Wenn dann bitte gleich -"stunt".


----------



## Narbennarr (26. Dezember 2018)

Schandwiederstunt?


----------



## Bohrwardor (31. Dezember 2018)

Schrotti schrieb:


> Es gibt schon genügend Karten die durch den Powermod gestorben sind. Einfach mal im HWLuxx Forum danach suchen.



hab ich auch von meiner 1080 ti erwartet aber sie läuft und läuft selbst anch dem Sie wasser abbekommen hat.. habe glaub großes Glück


----------



## Schrotti (1. Januar 2019)

Warts ab.
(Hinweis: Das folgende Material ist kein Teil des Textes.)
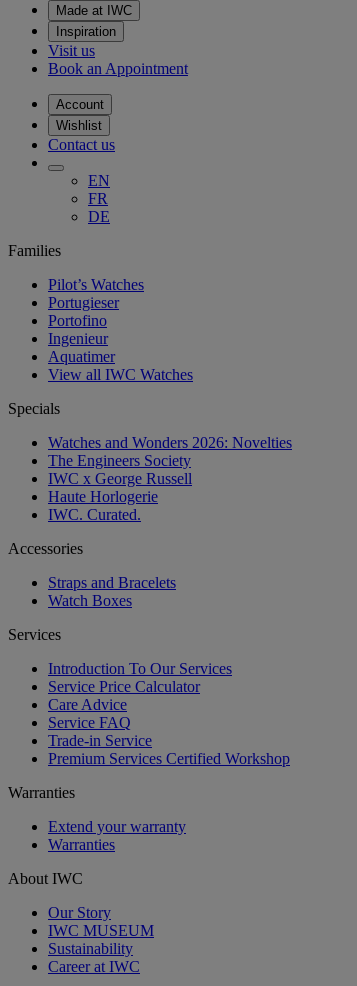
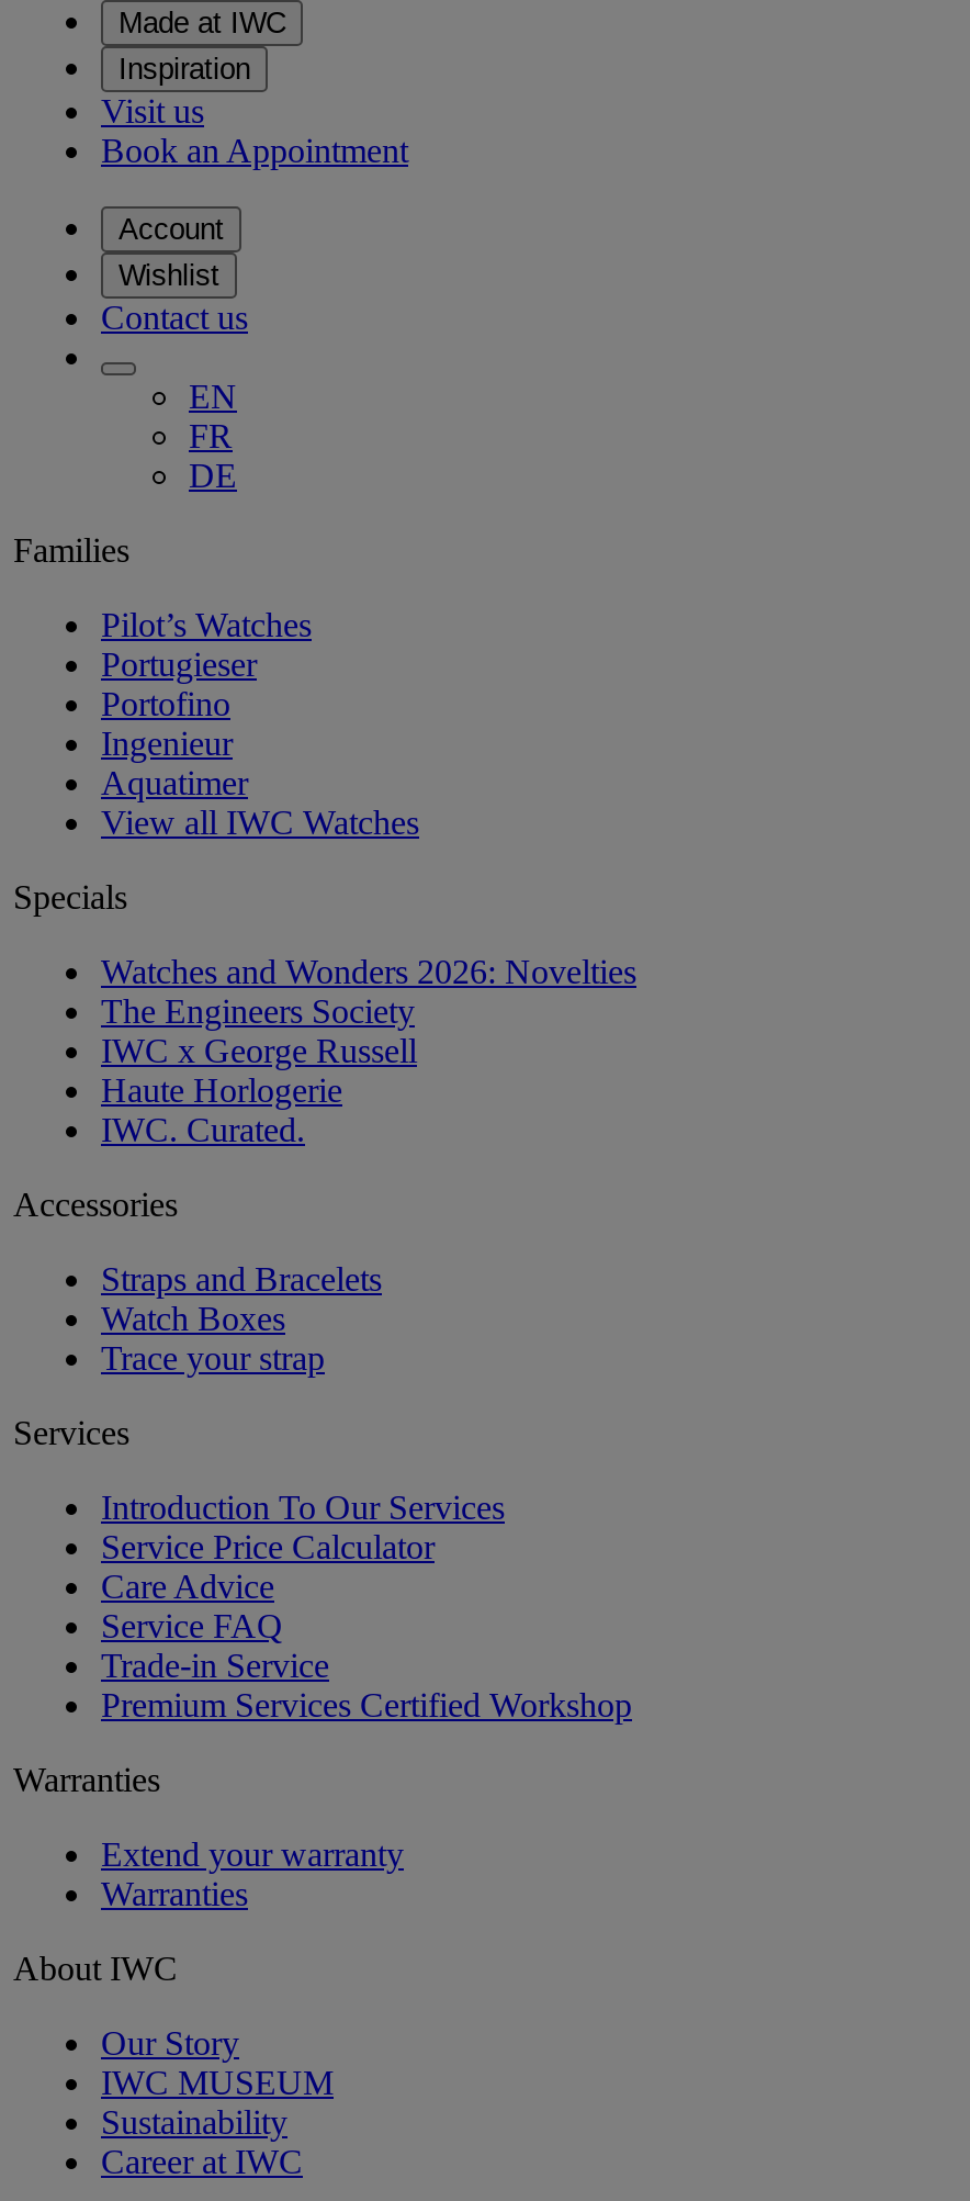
none -> [101,1339,325,1376] Trace your strap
Ich hatte auch eine 1080 Ti mit Powermod.

Hielt keine 2 Jahre.


----------



## Dimoneon (2. Januar 2019)

Gibt's eigentlich auch einen "Power-Mod" für die 1070?


----------



## EyRaptor (3. Januar 2019)

Dimoneon schrieb:


> Gibt's eigentlich auch einen "Power-Mod" für die 1070?



ja, exakt den gleichen.


----------



## knightmare80 (15. Januar 2019)

Schrotti schrieb:


> Warts ab. Ich hatte auch eine 1080 Ti mit Powermod.
> 
> Hielt keine 2 Jahre.



Vielleicht übertrieben??? Ich habe mit Mod bei meinen Ti bei 2-2,1Ghz aufgehört. Ein Bekannter hat jetzt die Ti auf +2,1Ghz geprügelt... unter Wasser GPU Temps von 60-70Grad


----------



## Blechdesigner (15. Januar 2019)

^^Das ist keine Sache des "Übertreibens" sondern das das LM die Verbindungen angreift und sich die Bauteile auf die Dauer der Zeit lösen.


----------



## Wurstpaket (15. Januar 2019)

dann könnte man auch Silberleitlack nehmen oder es vernünftig machen und den Shunt austauschen.


----------



## Metaltyp (17. Januar 2019)

Der Silberleitlack, den ich für 10€ bei Conrad gekauft habe, ist ne ziemlich dürre Plörre. Der verteilt sich überall hin, nur an der Stelle wo er leiten soll bleibt er nicht haften. 
Dann lieber auf 'half-ghetto' geprüft setzen und aus einem alten Netzteil eine Ader abknipsen und damit den Schundwiederstunt überbrücken. Gibt auf jeden Fall 100% overclocked hair.


----------



## EyRaptor (18. Januar 2019)

Es ist noch immer "shunt" ... Messwiderstand / Shuntwiderstand oder shunt resistor.
Bei Ebay kann man auch kleine Mengen 5 milliohm Shuntwiderstände kaufen -> zweiten über den existierenden löten. 
Oder einen 2,5 - 3 milliohm Shuntwiderstand nehmen und den 5er der Karte damit ersetzten.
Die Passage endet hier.